YOUR GOAL ::
Once the pictures are removed, output the remaining entries exactly as given.

MATERIALS PROVIDED ::
---------------
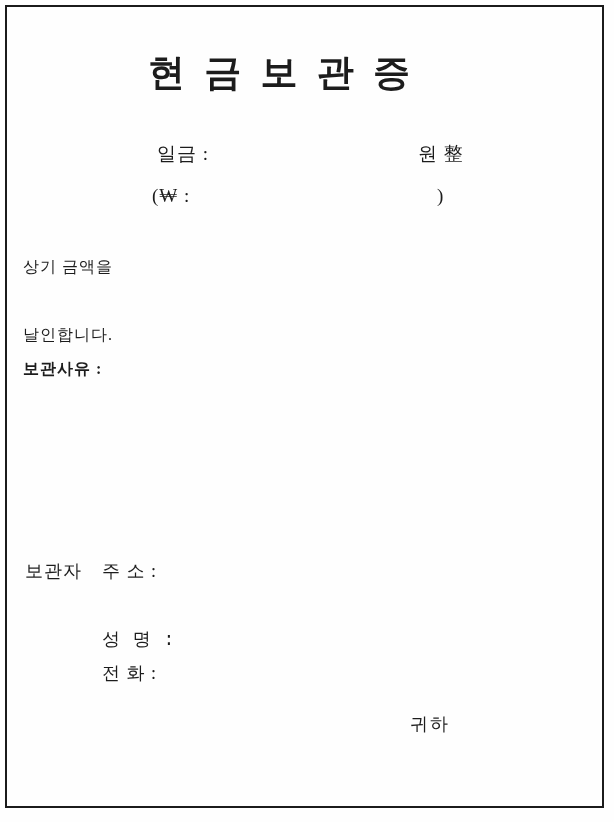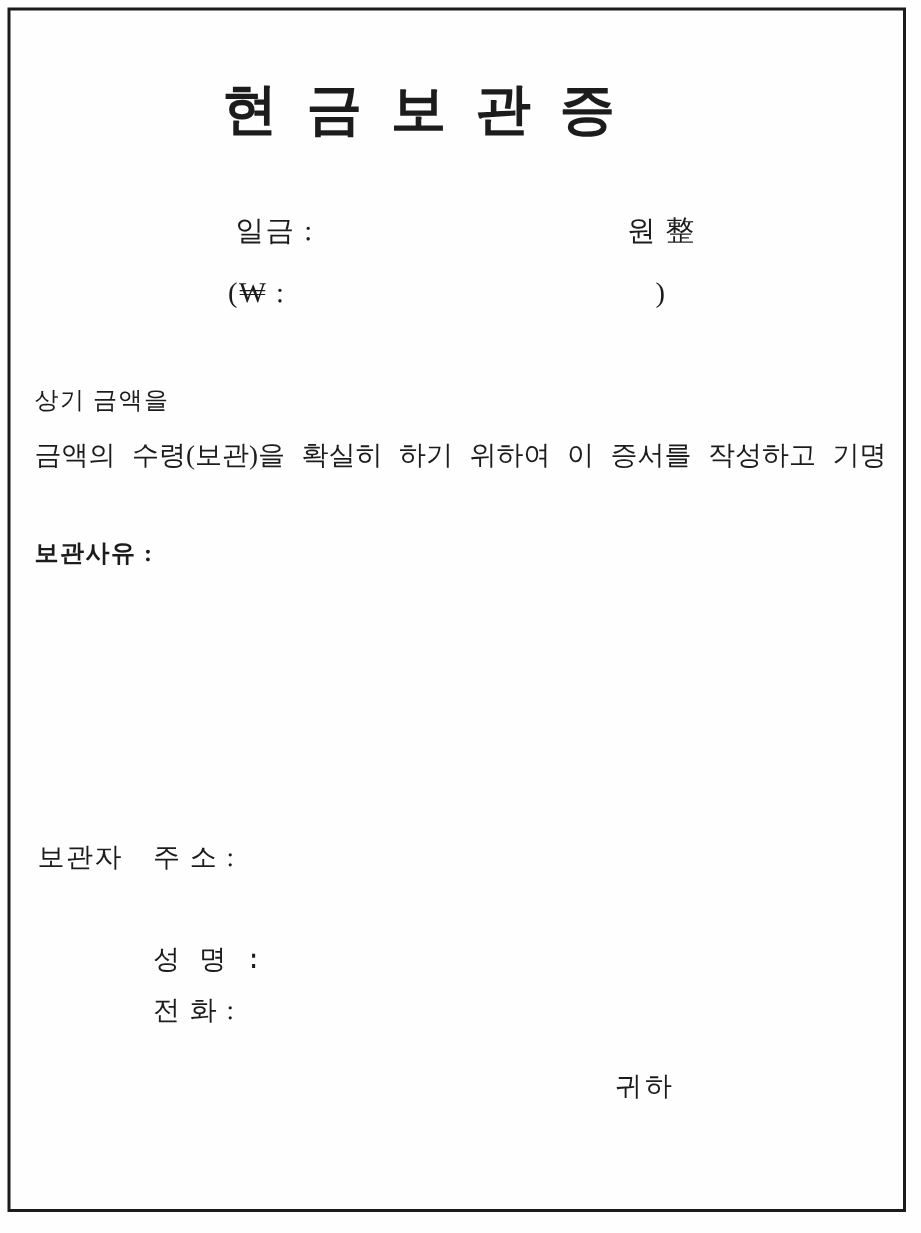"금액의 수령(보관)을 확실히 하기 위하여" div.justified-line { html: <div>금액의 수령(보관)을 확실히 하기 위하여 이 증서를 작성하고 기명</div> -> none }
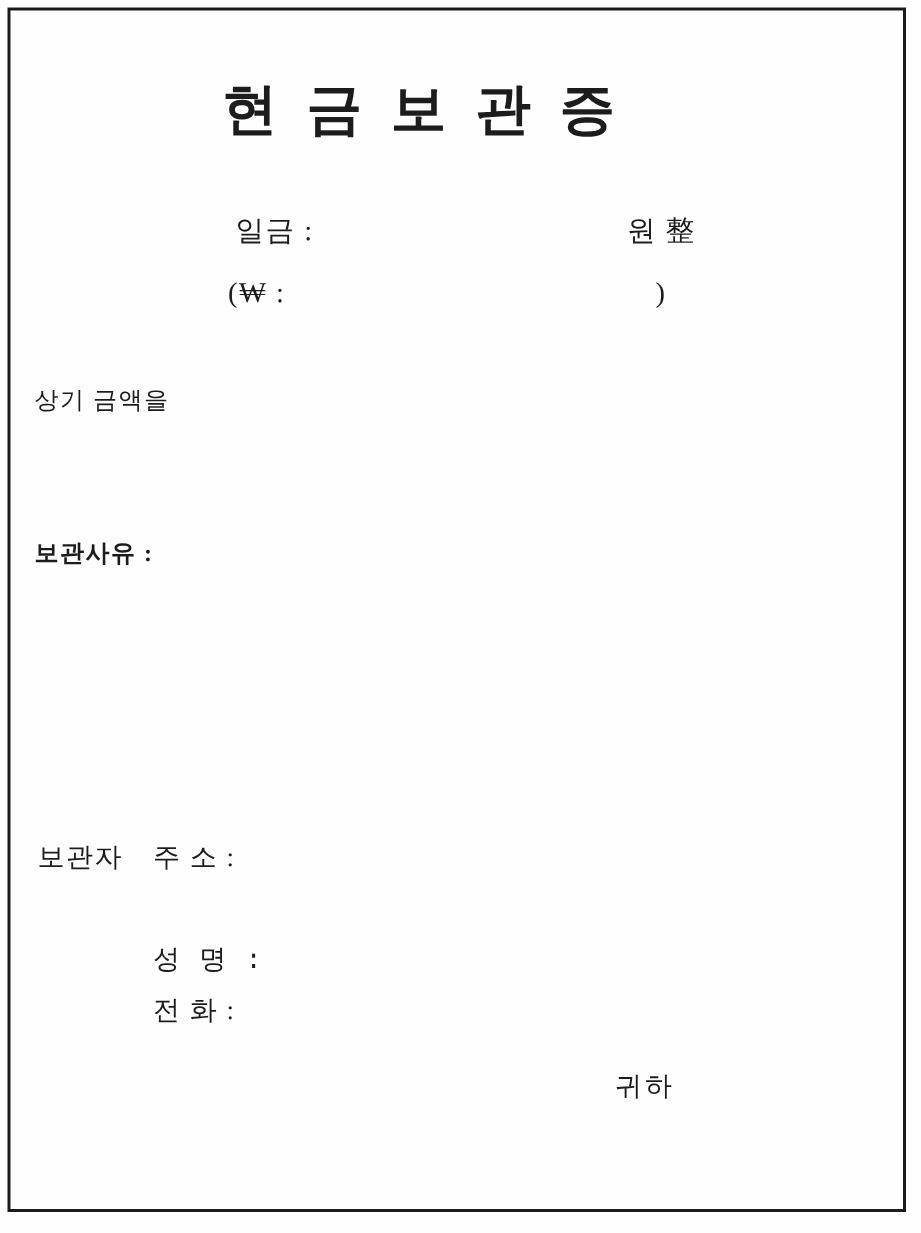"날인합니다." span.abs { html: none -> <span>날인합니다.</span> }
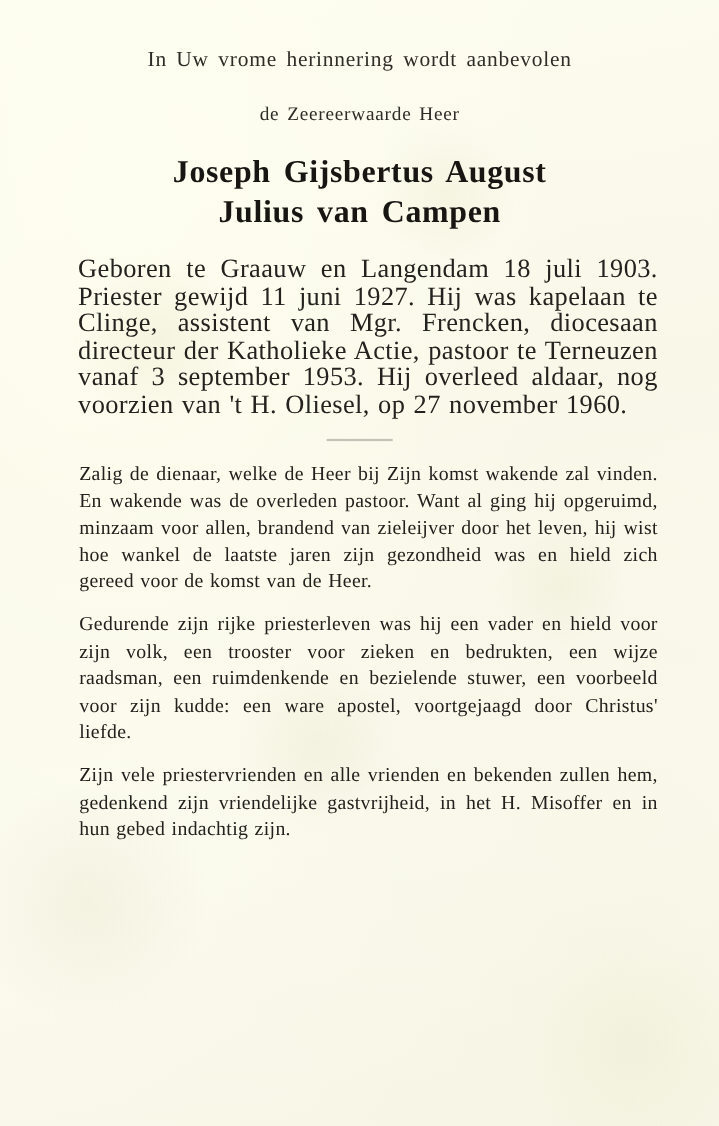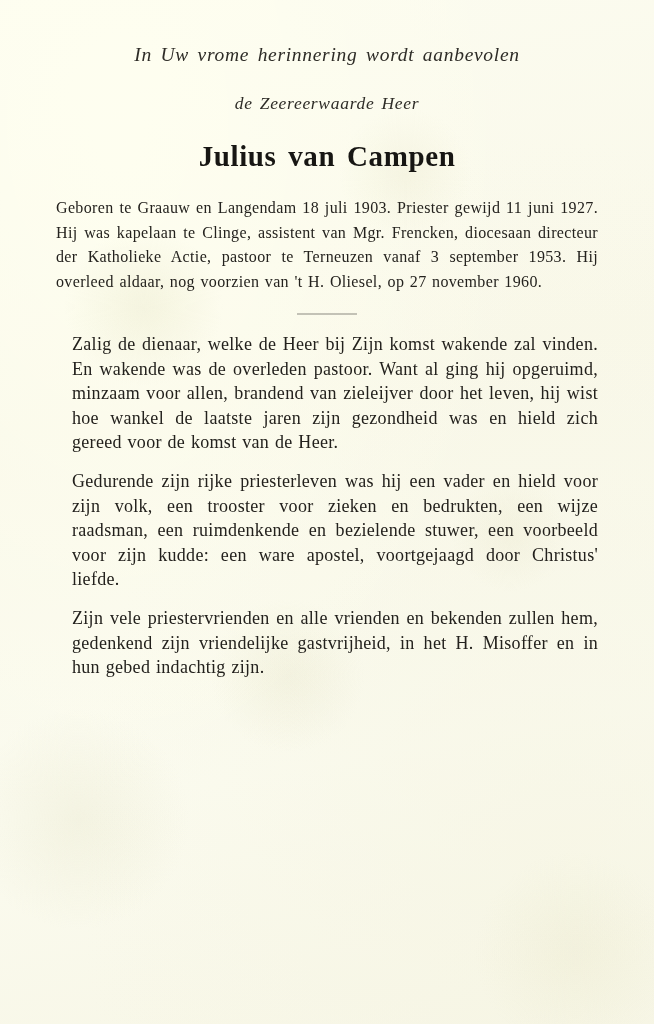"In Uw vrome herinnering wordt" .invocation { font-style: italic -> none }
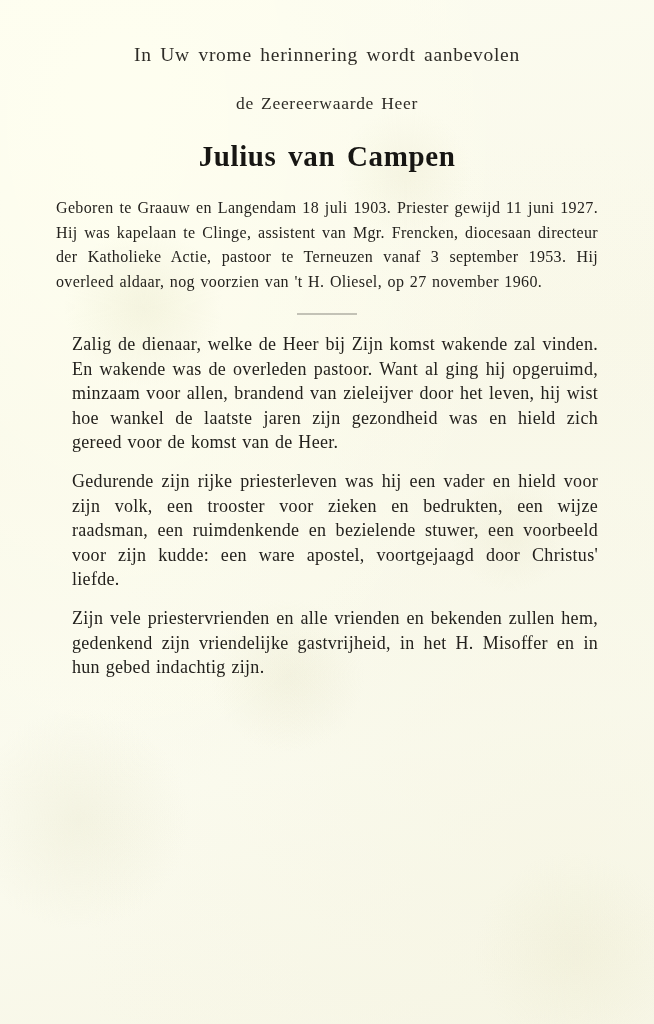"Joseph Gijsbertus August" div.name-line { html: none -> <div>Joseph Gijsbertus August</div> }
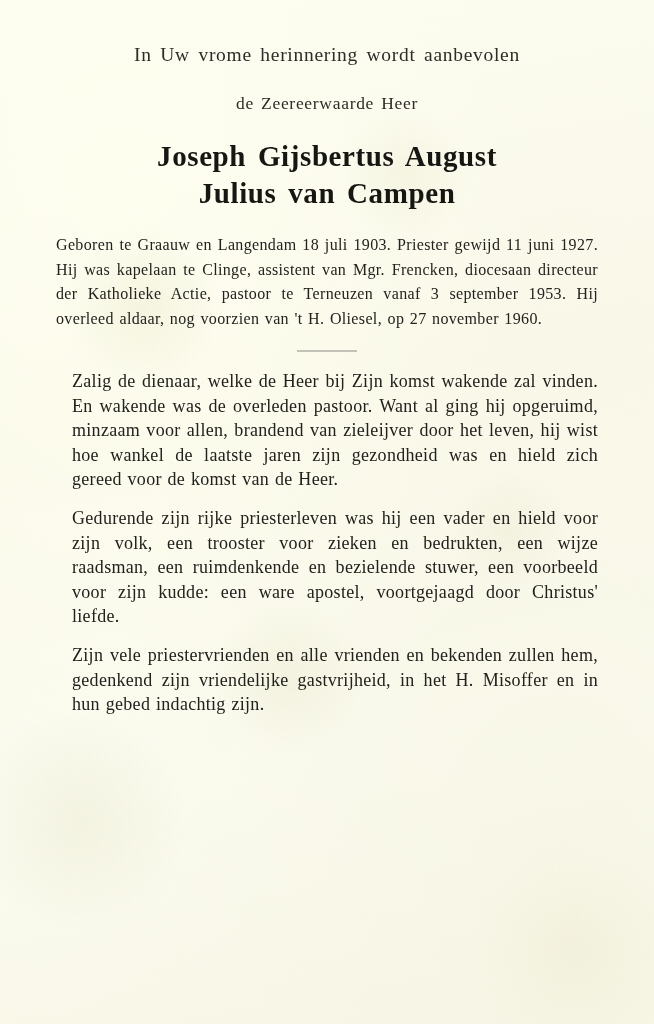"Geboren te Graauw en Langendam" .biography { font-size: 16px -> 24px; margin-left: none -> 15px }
---------------
RESULT ::
"금액의 수령(보관)을 확실히 하기 위하여" div.justified-line { html: <div>금액의 수령(보관)을 확실히 하기 위하여 이 증서를 작성하고 기명</div> -> none }
"날인합니다." span.abs { html: none -> <span>날인합니다.</span> }
"In Uw vrome herinnering wordt" .invocation { font-style: italic -> none }
"Joseph Gijsbertus August" div.name-line { html: none -> <div>Joseph Gijsbertus August</div> }
"Geboren te Graauw en Langendam" .biography { font-size: 16px -> 24px; margin-left: none -> 15px }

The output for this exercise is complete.